ASA virtual IP concept

lonelyadmin · ‎06-18-2019

Coming from a netscreen/junos background...

For allowing access to the inside from a DMZ IP I'd usually configure a VIP using an IP in the DMZ network that would map/nat to an IP on the inside interface and apply the appropriate acl/policies to that mapping. This would keep, somewhat, our internal IP schema from DMZ assets...less info is better, right?

I can't for the life of me figure out how to do this on the ASA. All the examples I find just do a typical NAT to where the DMZ server communicates directly with your internal IP.

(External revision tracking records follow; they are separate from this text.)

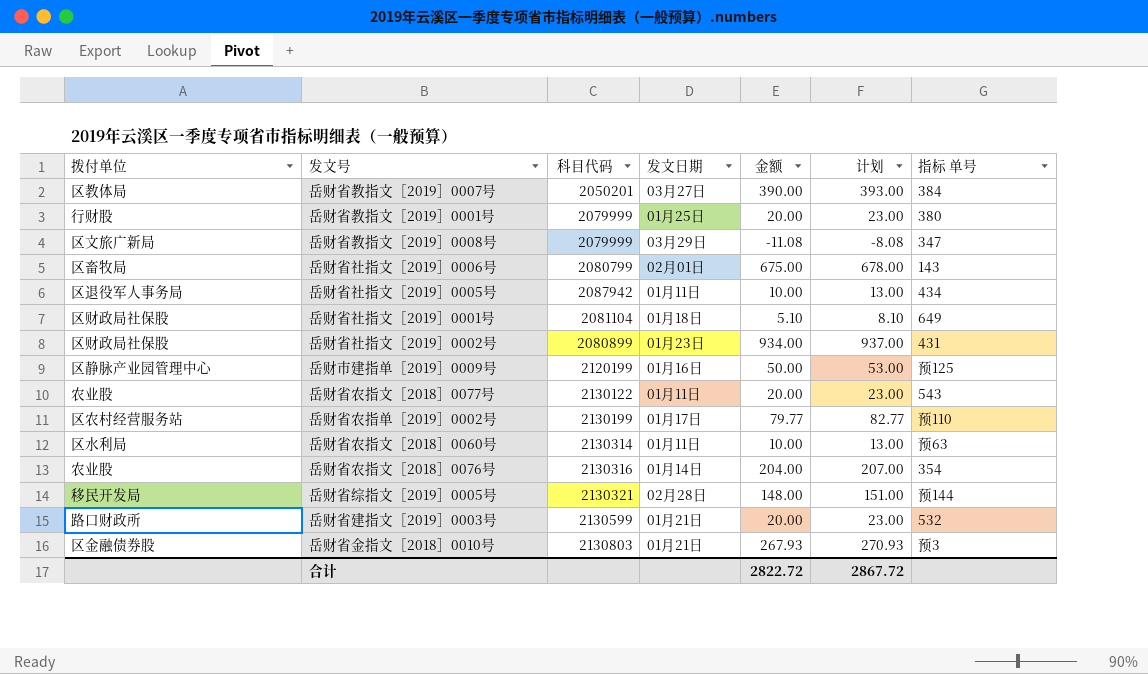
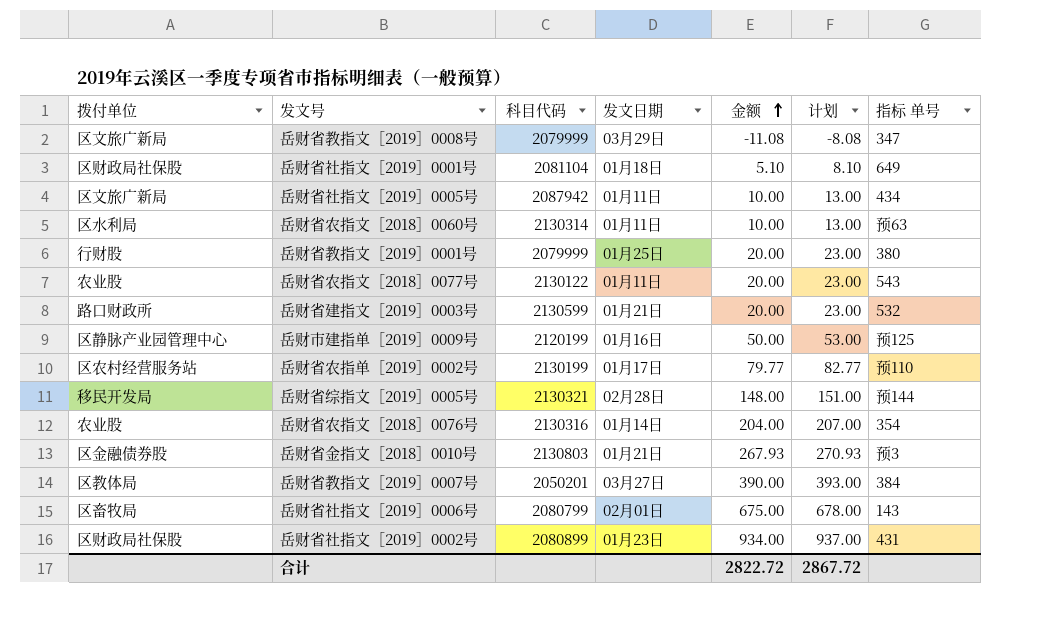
row order: none -> 金额 ascending
岳财省社指文［2019］0005号 | 拨付单位: 区退役军人事务局 -> 区文旅广新局

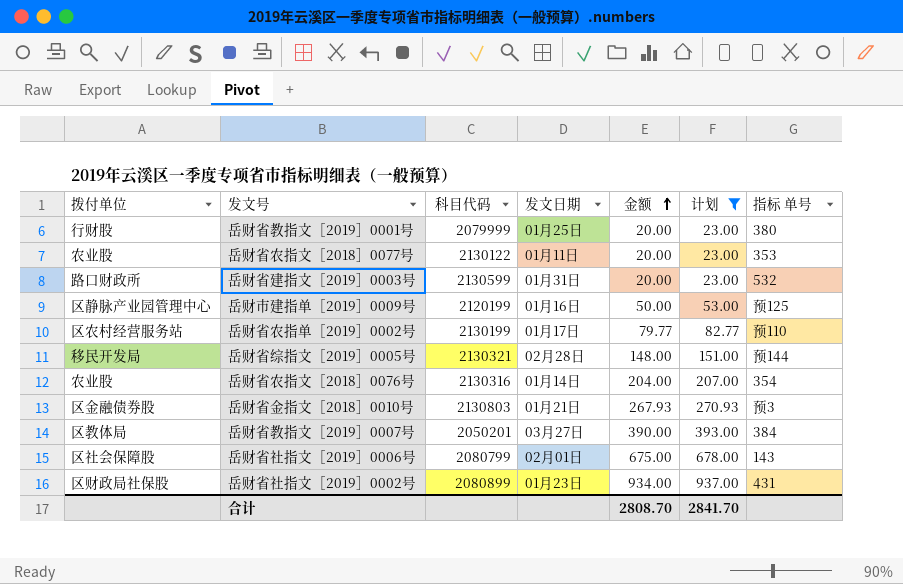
filter: none -> 计划 >= 23.00
岳财省农指文［2018］0077号 | 指标 单号: 543 -> 353
岳财省建指文［2019］0003号 | 发文日期: 01月21日 -> 01月31日
岳财省社指文［2019］0006号 | 拨付单位: 区畜牧局 -> 区社会保障股
合计 | 金额: 2822.72 -> 2808.70
合计 | 计划: 2867.72 -> 2841.70

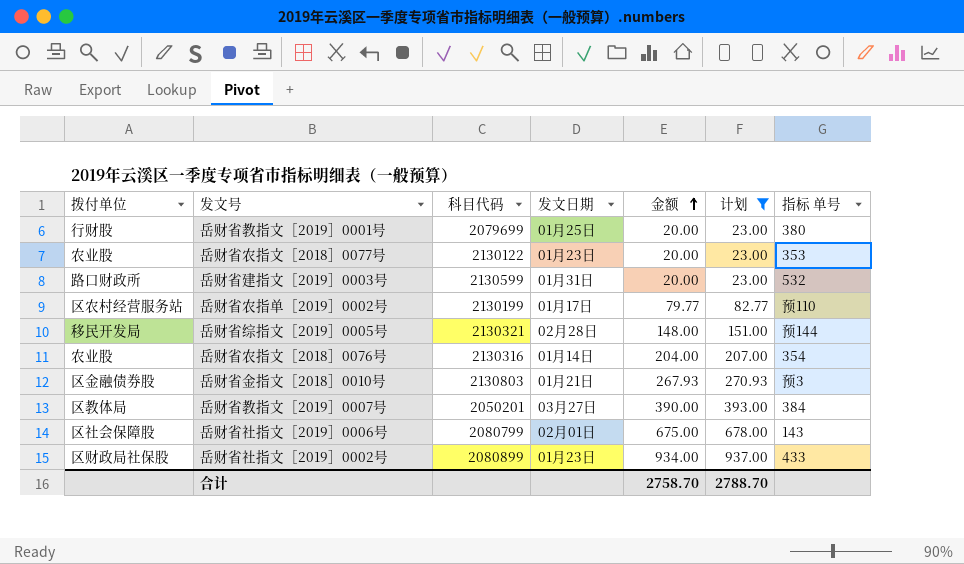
row 岳财市建指单［2019］0009号: 区静脉产业园管理中心 | 2120199 | 01月16日 | 50.00 | 53.00 | 预125 -> none
岳财省教指文［2019］0001号 | 科目代码: 2079999 -> 2079699
岳财省农指文［2018］0077号 | 发文日期: 01月11日 -> 01月23日
岳财省社指文［2019］0002号 | 指标 单号: 431 -> 433
合计 | 金额: 2808.70 -> 2758.70
合计 | 计划: 2841.70 -> 2788.70

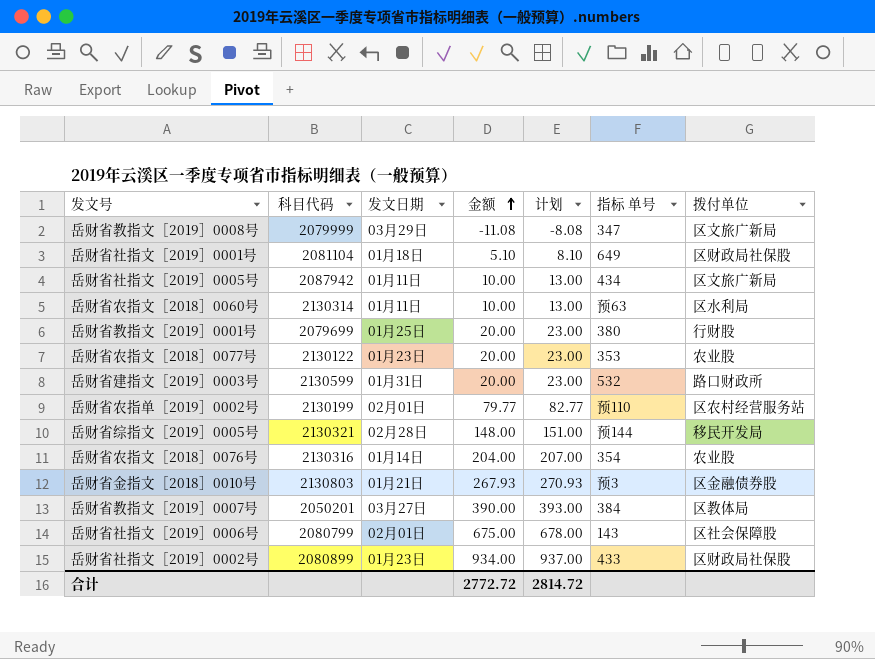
filter: 计划 >= 23.00 -> none
column 拨付单位 | position: 1 -> 7
岳财省农指单［2019］0002号 | 发文日期: 01月17日 -> 02月01日
合计 | 金额: 2758.70 -> 2772.72
合计 | 计划: 2788.70 -> 2814.72

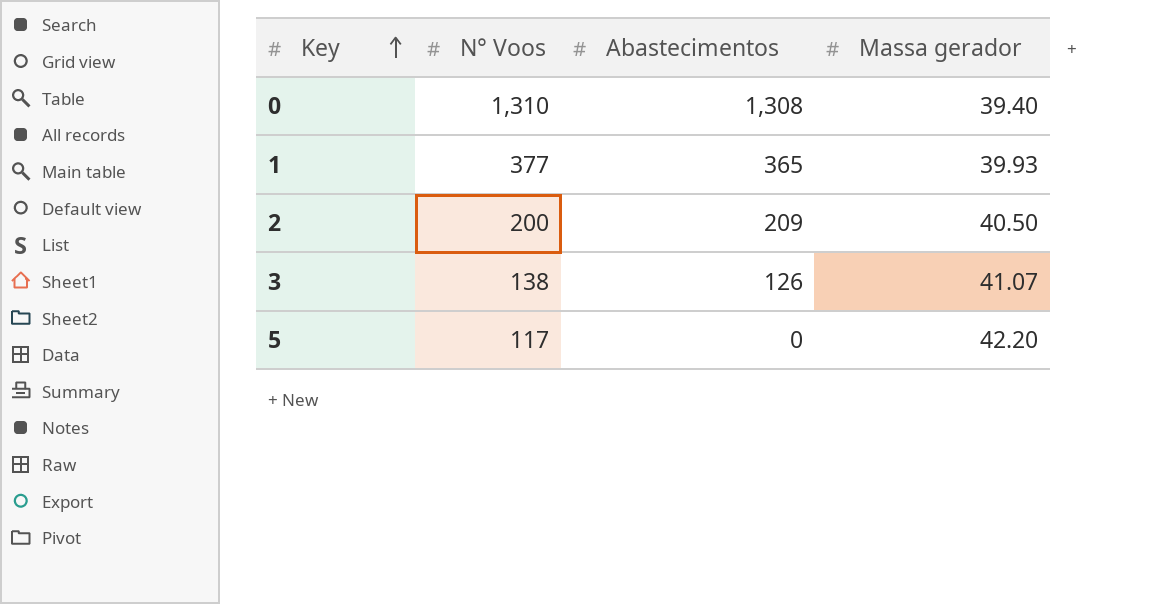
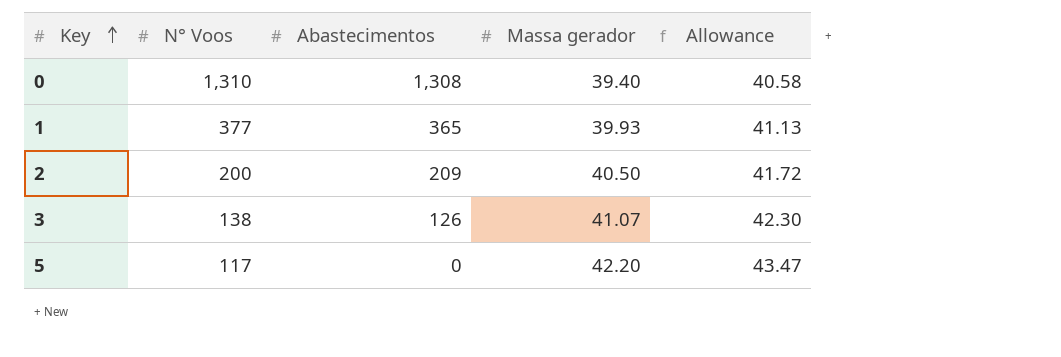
column Allowance | formula: none -> [Massa gerador] * 1.03

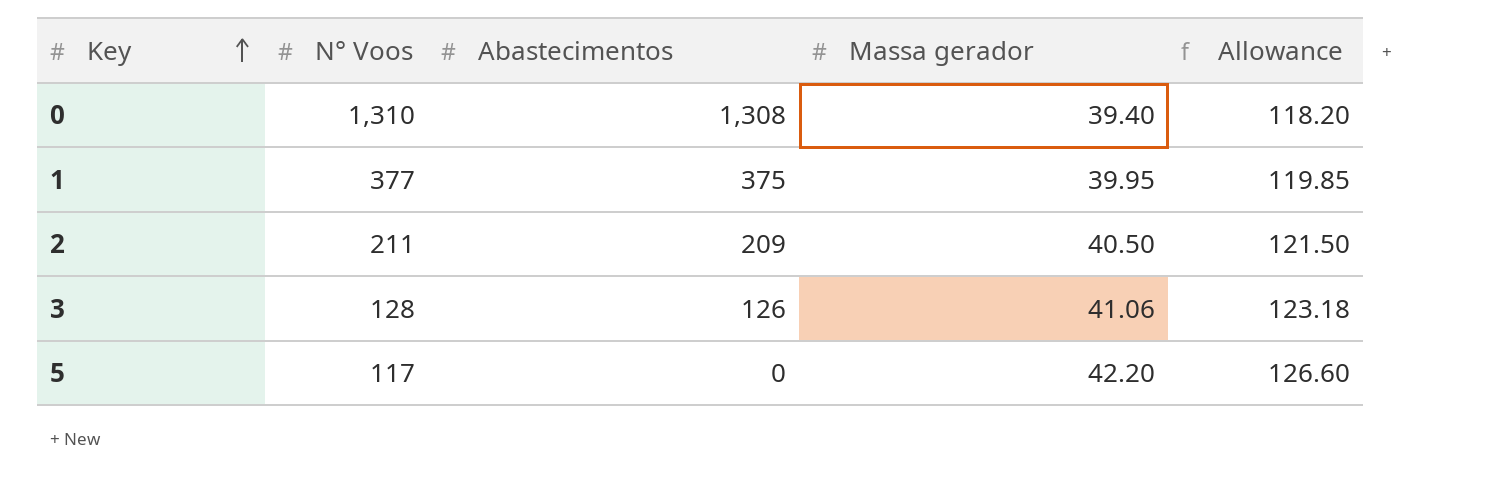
column Allowance | formula: [Massa gerador] * 1.03 -> [Massa gerador] * 3
1 | Abastecimentos: 365 -> 375
1 | Massa gerador: 39.93 -> 39.95
2 | N° Voos: 200 -> 211
3 | N° Voos: 138 -> 128
3 | Massa gerador: 41.07 -> 41.06

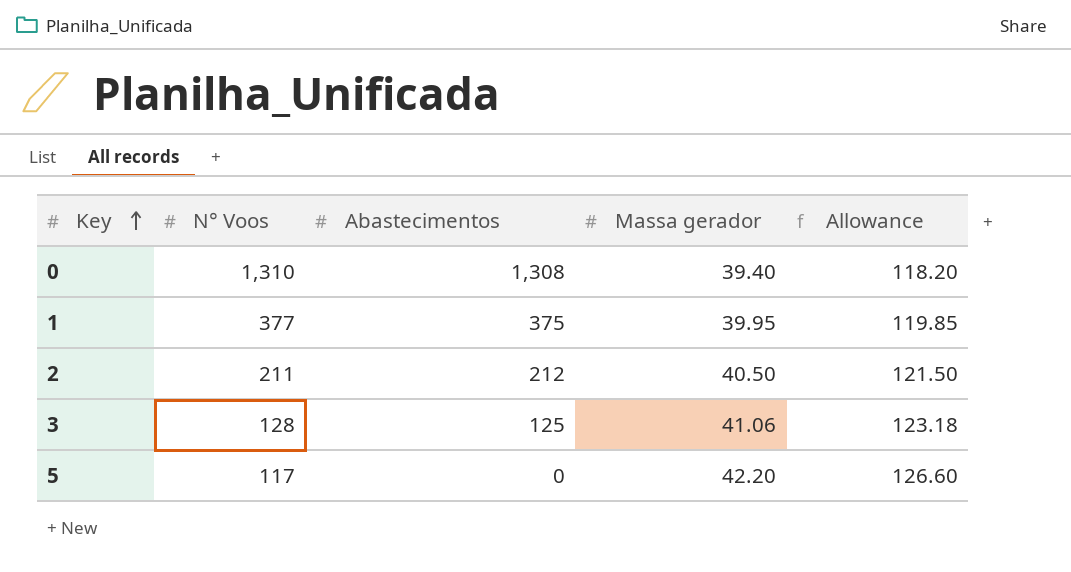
2 | Abastecimentos: 209 -> 212
3 | Abastecimentos: 126 -> 125

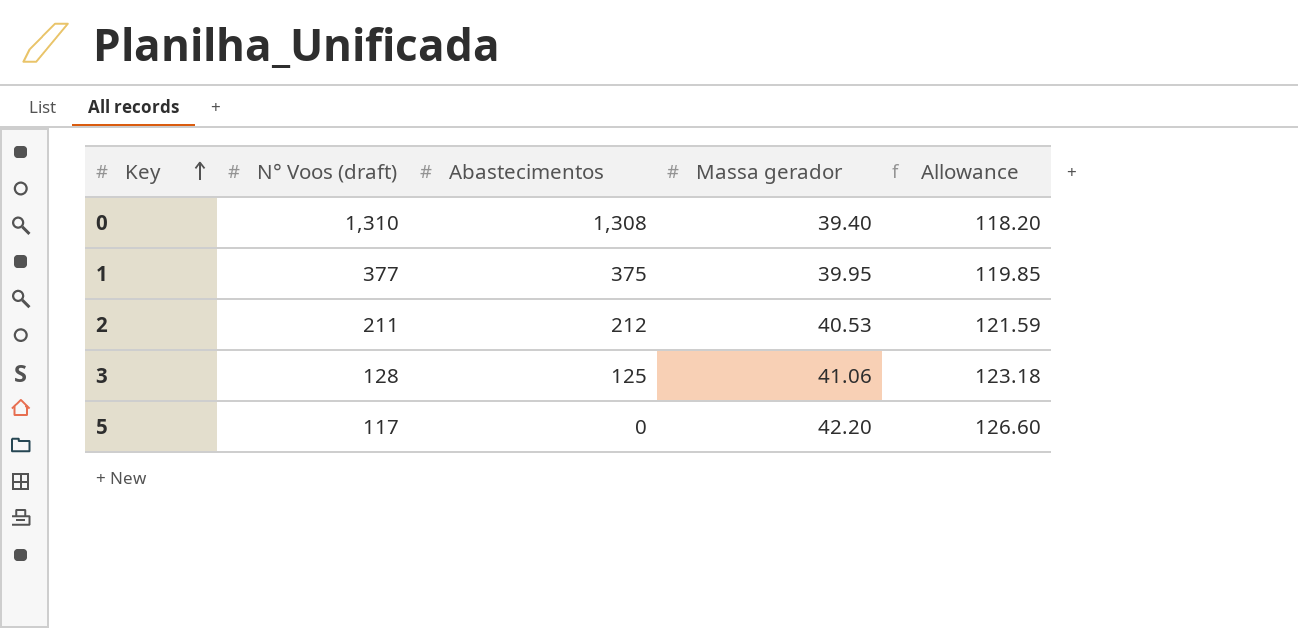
column name: N° Voos -> N° Voos (draft)
2 | Massa gerador: 40.50 -> 40.53
2 | Allowance: 121.50 -> 121.59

It looks like to create any virtual IP you have to create a subinterface and then configure the NAT and ACLs to that. Is that how to do this on an ASA? It just didn't seem right to me.

ASA 5516X running 9.10

Thanks.

Marvin Rhoads · ‎06-18-2019

Try something like this 1-1 static NAT rule:

nat (inside,dmz) source static <original inside source IP> <original source ip> destination static <NAT address using an unused DMZ address> <NAT address using an unused DMZ address>

...and then allow access to the original source IP in an access-list that's applied inbound on the DMZ interface.

stownsend · ‎02-28-2021

What if the Inside IP is not on an Interface directly? I need to do something similar where I need to have a Public IP mapped to an IP Internally that is a Hop away from the ASA so the ASA does not have an interface in the Subnet. It can get to the Subnet and the AnyConnect Clients can. Just not sure how to NAT to an IP that is not Local to the ASA.

Thanks!

Marvin Rhoads · ‎02-28-2021

As long as the ASA has a route to the internal subnet (and vice versa), there's no issue NATting that way. In fact, that's more often than not the case with any ASA deployment that services more than a single internal subnet.